So I think that it is time to try to put everything in perspective. I know to a lot of people the World Series was pretty meaningless. I saw the ratings, I read the sports columnists complain that this was a poorly played series that no one really cared about, that it would have been much better if the Red Sox or the Yankees were in it. And I know that for some people out there that means that the blog hasn't been as interesting a read the past few weeks. Because of that I'll try to explain what this all means to me.
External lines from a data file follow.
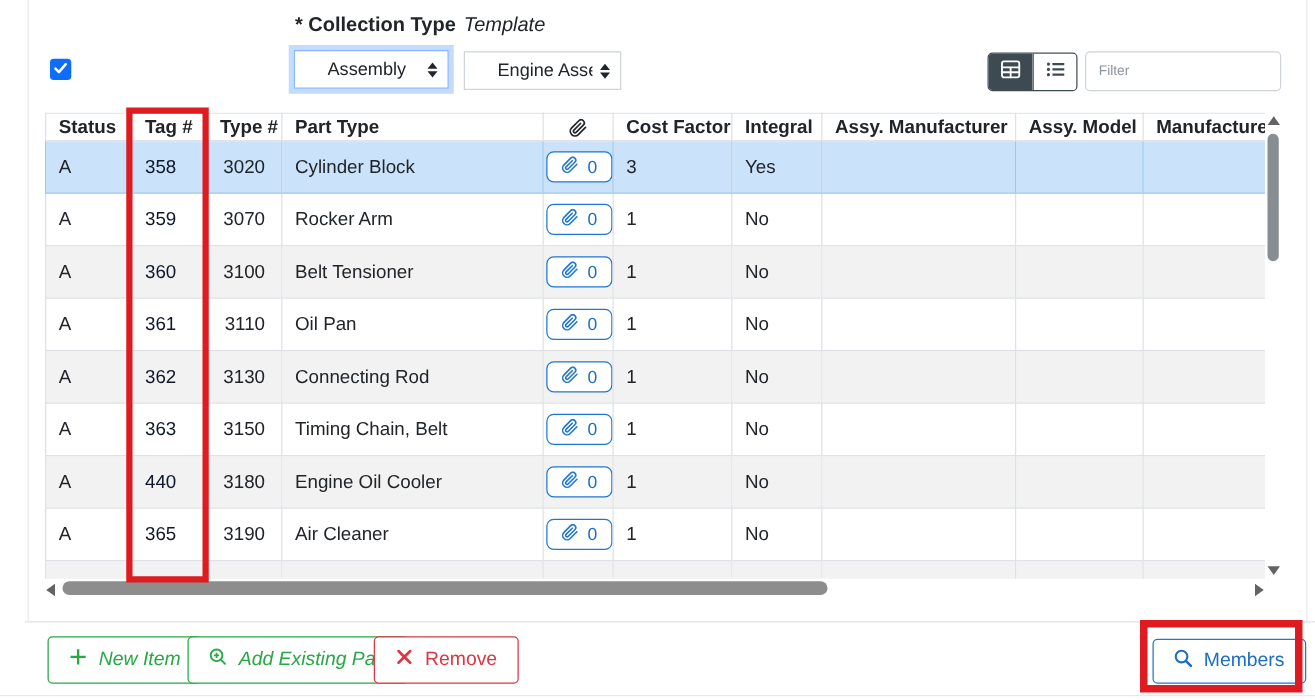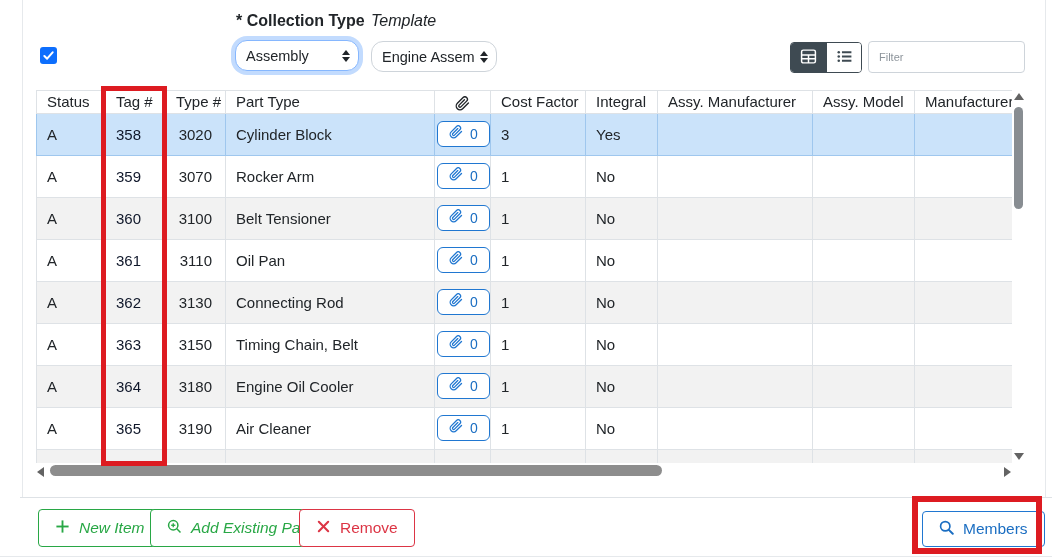--- a/index.html
+++ b/index.html
@@ -17,22 +17,22 @@
 
   
   .chk { position:absolute; left:40px; top:47px; width:17px; height:17px; background:#0d6efd;
          border-radius:3px; display:flex; align-items:center; justify-content:center; cursor:pointer; }
   .chk svg { width:11px; height:11px; }
   .chk-label { position:absolute; left:65px; top:46px; font-size:16px; }
   .lbl-bold { position:absolute; top:12px; font-size:16px; font-weight:bold; }
   .lbl-reg  { position:absolute; top:12px; font-size:16px;font-style:italic; }
 
   .select {
-    position:absolute; height:31px; background:#fff; border:1px solid #ced4da; border-radius:12px;
-    display:flex; align-items:center; padding:0 8px 0 10px; cursor:pointer; font-size:14.5px; color:#212529;
+    position:absolute; height:31px; background:#fff; border:1px solid #ced4da; border-radius:0;
+    display:flex; align-items:center; padding:0 8px 0 26px; cursor:pointer; font-size:14.5px; color:#212529;
   }
   .select.focused { border-color:#86b7fe; box-shadow:0 0 0 4px rgba(13,110,253,.25); }
   .select .txt { flex:1 1 auto; overflow:hidden; white-space:nowrap; }
   .spin { display:flex; flex-direction:column; gap:2px; margin-left:6px; flex:0 0 auto; }
   .spin .up  { width:0; height:0; border-left:4px solid transparent; border-right:4px solid transparent; border-bottom:5px solid #212529; }
   .spin .dn  { width:0; height:0; border-left:4px solid transparent; border-right:4px solid transparent; border-top:5px solid #212529; }
 
   .toggle-group { position:absolute; left:790px; top:42px; height:31px; display:flex; border-radius:4px; overflow:hidden; border:1px solid #3e4a52; }
   .tg-btn { width:35px; display:flex; align-items:center; justify-content:center; cursor:pointer; }
   .tg-btn.active { background:#3e4a52; }
@@ -41,21 +41,21 @@
   .filter-input {
     position:absolute; left:868px; top:41px; width:157px; height:32px; border:1px solid #ced4da; border-radius:4px;
     padding:0 10px; font-size:11px; font-family:inherit; color:#212529; outline:none;
   }
   .filter-input::placeholder { color:#8d949b; }
 
   
   .table-wrap { position:absolute; left:36px; top:90px; width:976px; height:373px; overflow:hidden; }
   table { border-collapse:collapse; table-layout:fixed; width:976px; background:#fff; }
   th, td { border:1px solid #dee2e6; overflow:hidden; white-space:nowrap; }
-  th { height:15px; font-weight:normal; font-size:15px; text-align:left; padding:2px 10px; background:#fff; }
+  th { height:15px; font-weight:bold; font-size:15px; text-align:left; padding:2px 10px; background:#fff; }
   td { height:42px; font-size:15px; padding:2px 10px; }
   th.c-attach, td.c-attach { text-align:center; padding:2px 2px; }
   td.c-type { text-align:right; padding-right:13px; }
   tr.striped td { background:#f2f2f2; }
   tr.selected td { background:#cbe3fa; border-color:#9fc7ee; }
   .tag-link { color:#0f172a; cursor:pointer; }
   .attach-btn {
     display:inline-flex; align-items:center; gap:7px; background:#fff; border:1px solid #2077d1; border-radius:6px;
     padding:3px 11px; color:#1b6ec2; font-size:14px; cursor:pointer; line-height:1.2;
   }
@@ -274,21 +274,21 @@
                 <span>0</span>
               </button></td>
             <td class="c-cost_factor">1</td>
             <td class="c-integral">No</td>
             <td class="c-assy_manufacturer"></td>
             <td class="c-assy_model"></td>
             <td class="c-manufacturer"></td>
           </tr>
           <tr class="striped">
             <td class="c-status">A</td>
-            <td class="c-tag"><span class="tag-link">364</span></td>
+            <td class="c-tag"><span class="tag-link">440</span></td>
             <td class="c-type">3180</td>
             <td class="c-part_type">Engine Oil Cooler</td>
             <td class="c-attach"><button class="attach-btn">
                 <span><svg viewBox="0 0 24 24" fill="none" stroke="#2077d1" stroke-width="2.2" stroke-linecap="round" stroke-linejoin="round">
                     <path d="M21.44 11.05l-9.19 9.19a6 6 0 0 1-8.49-8.49l9.19-9.19a4 4 0 0 1 5.66 5.66l-9.2 9.19a2 2 0 0 1-2.83-2.83l8.49-8.48"></path>
                   </svg></span>
                 <span>0</span>
               </button></td>
             <td class="c-cost_factor">1</td>
             <td class="c-integral">No</td>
You make your connection to your favorite team when you are young and a lot of times that is simply a matter of geography. And I really understand that argument that if you are a lifelong fan you are not cheering a team or a player but really you are cheering geography. Seriously, I don't think any of the guys on the White Sox are actually from Chicago. The second baseman is from Japan to begin with and the manager is from Venezuela. But I don't cheer (and this holds for wherever you are from) the White Sox or the Bears just because I am from Chicago. I cheer the team because my parents supported the team. I cheer because my grandfather would tell me stories about how he knew the Andy Fran ushers at Old Comiskey and would sneak into games for free and how he knew the organist at the old Chicago Stadium and would watch Black Hawks games from the rafters. When you grow up in a situation such as that being a sports fan is a family legacy. We may have come to this country as immigrants but this is our team.
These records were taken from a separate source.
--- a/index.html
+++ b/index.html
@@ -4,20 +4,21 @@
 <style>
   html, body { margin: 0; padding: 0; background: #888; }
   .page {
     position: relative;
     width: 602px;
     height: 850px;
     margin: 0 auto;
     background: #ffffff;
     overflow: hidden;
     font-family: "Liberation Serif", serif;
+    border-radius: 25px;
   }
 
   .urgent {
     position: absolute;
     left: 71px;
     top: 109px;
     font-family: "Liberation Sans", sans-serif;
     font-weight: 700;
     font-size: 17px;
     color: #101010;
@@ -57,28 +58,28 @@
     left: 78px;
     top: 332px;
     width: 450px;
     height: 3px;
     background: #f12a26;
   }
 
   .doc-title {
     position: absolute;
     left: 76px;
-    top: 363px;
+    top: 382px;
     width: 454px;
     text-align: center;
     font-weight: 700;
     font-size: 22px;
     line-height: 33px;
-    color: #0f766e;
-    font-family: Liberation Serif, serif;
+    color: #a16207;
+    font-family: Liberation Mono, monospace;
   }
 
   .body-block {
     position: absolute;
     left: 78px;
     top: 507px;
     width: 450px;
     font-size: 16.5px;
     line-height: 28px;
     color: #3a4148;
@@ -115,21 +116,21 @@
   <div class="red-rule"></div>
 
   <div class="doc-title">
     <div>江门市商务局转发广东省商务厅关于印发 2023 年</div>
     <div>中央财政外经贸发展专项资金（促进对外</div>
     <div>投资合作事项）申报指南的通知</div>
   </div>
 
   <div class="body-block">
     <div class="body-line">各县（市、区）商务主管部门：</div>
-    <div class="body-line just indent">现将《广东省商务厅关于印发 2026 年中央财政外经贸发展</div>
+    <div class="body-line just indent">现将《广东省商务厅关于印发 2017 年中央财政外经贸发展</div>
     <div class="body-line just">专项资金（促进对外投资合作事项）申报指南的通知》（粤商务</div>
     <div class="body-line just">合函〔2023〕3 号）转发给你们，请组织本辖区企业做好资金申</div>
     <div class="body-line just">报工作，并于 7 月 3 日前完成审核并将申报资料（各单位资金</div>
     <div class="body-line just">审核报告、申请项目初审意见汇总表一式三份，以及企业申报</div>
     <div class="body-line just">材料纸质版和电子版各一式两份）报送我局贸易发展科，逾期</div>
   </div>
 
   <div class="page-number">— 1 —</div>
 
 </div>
That might explain why I am such a loyal supporter. It doesn't explain why I seem to have lost my mind the last few weeks watching my team win. For that you really have to understand what it was like to be a kid in the late 70's/early 80's watching Chicago sports. I firmly believe that your love of sports is driven into you when you are seven or eight years old. And when I was that age, learning how to read by the sports section, Chicago teams were awful. We're talking about the Bob Avelini/Vince Evans Bears era. With Neil Armstrong as the head coach, which confused the hell out of me on science tests for a decade. Bulls teams where the highlight was Artis Gilmore's hair. And baseball was, well, we never won. Ever. It was just known. Hadn't been to a World Series since 1959. Hadn't won one since 1917. And this was with two teams. It was statistically impossible for that to happen but there you were.
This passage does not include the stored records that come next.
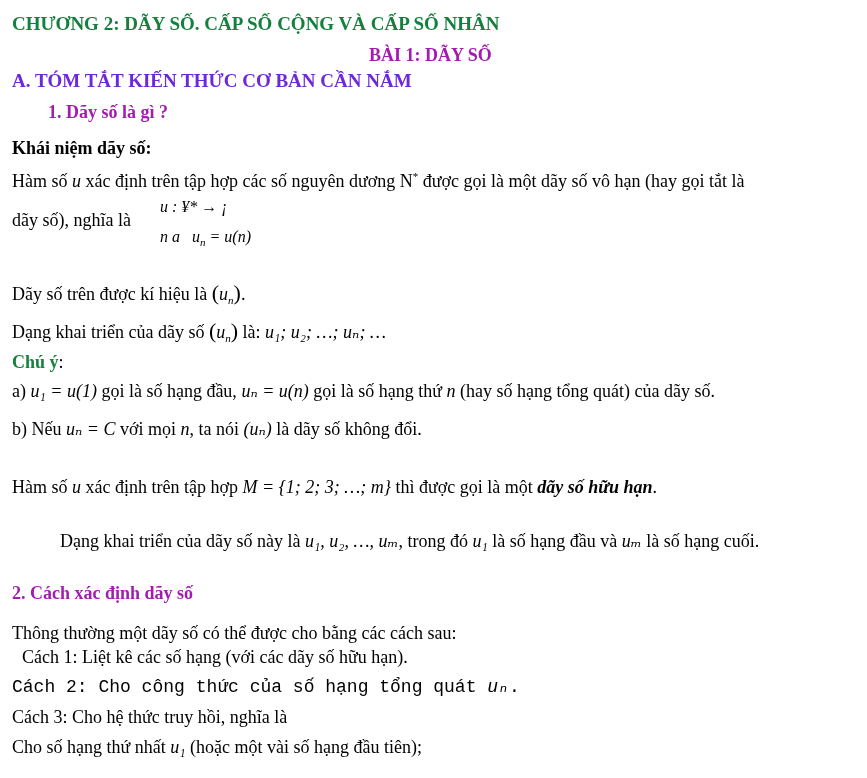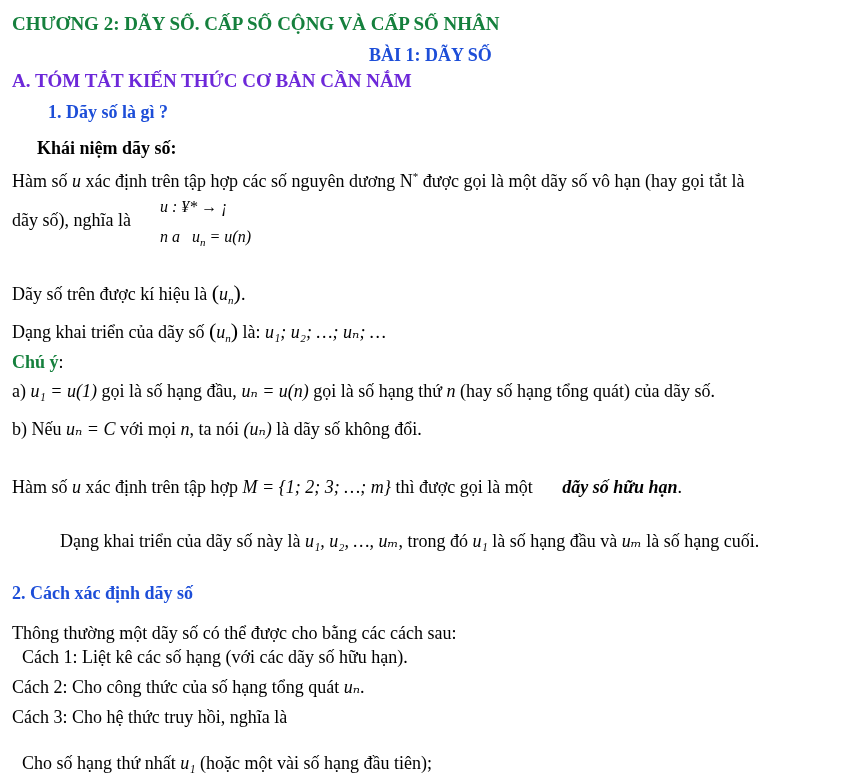--- a/index.html
+++ b/index.html
@@ -1,22 +1,22 @@
 <!DOCTYPE html>
 <html><head>
 <meta charset="utf-8">
 <style>
   html, body { margin:0; padding:0; background:#ffffff; }
   body { width:867px; height:778px; overflow:hidden; position:relative;
          font-family:"Liberation Serif", "DejaVu Serif", serif; color:#000; }
   .ln { position:absolute; left:12px; white-space:nowrap; font-size:18px; line-height:22px; }
   .red { color:#15803d; font-weight:bold; }
   .blue-dark { color:#6d28d9; font-weight:bold; }
-  .blue-light { color:#1d4ed8; font-weight:bold; }
-  .bold { font-weight:bold;margin-left:25px; }
+  .blue-light { color:#a21caf; font-weight:bold; }
+  .bold { font-weight:bold; }
   .m { font-style:italic; }
   sub { font-size:11px; vertical-align:-4px; font-style:italic; }
   sup { font-size:11px; }
   .paren { font-size:22px; font-style:normal; }
 </style>
 </head>
 <body>
 
 <div>
 
@@ -92,25 +92,25 @@
     <span class="m">u₁</span>
     <span>là số hạng đầu và</span>
     <span class="m">uₘ</span>
     <span>là số hạng cuối.</span>
   </div>
 
   <div class="ln blue-light" style="top:582px;">2. Cách xác định dãy số</div>
 
   <div class="ln" style="top:622px;">Thông thường một dãy số có thể được cho bằng các cách sau:</div>
   <div class="ln" style="top:646px;margin-left:10px;">Cách 1: Liệt kê các số hạng (với các dãy số hữu hạn).</div>
-  <div class="ln" style="top:676px;">
+  <div class="ln" style="top:676px;font-family:Liberation Mono, monospace;">
     <span>Cách 2: Cho công thức của số hạng tổng quát</span>
     <span class="m">uₙ</span><span>.</span>
   </div>
   <div class="ln" style="top:706px;">Cách 3: Cho hệ thức truy hồi, nghĩa là</div>
 
-  <div class="ln" style="top:752px;margin-left:10px;">
+  <div class="ln" style="top:736px;">
     <span>Cho số hạng thứ nhất</span>
     <span class="m">u₁</span>
     <span>(hoặc một vài số hạng đầu tiên);</span>
   </div>
 
 </div>
 
 </body></html>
So I grew up loving my Chicago teams but knowing, deep in my heart, that we would never win. Sure, we might come close and we definitely have some great players but it would never work out. And the times that it actually came through (like the Bears in '85), it was as close to a living dream as you could possibly imagine. I don't know if anyone could really appreciate it because you were so frightened that you might wake up before the ending.
This brings me to where I am now. I'm older, with grey hair starting to show up around the edges. I've moved out of Chicago on to greener pastures, or at least to a more cow intensive environment. I'm far removed from that eight year old kid who learned how to keep score in the right field seats of a Sox-Yankees game. With all my education, with everything that has gone on in my life, it really should be just a game.
But to see that team you cheered when you were a kid finally be the ones holding the trophy at the end. To look at the crowd and know that everyone there is thinking about the generations of fans who wanted nothing more just to see this moment. You can't say it any simpler than it is a dream come true.
And if the Sox can win the World Series, anything is possible.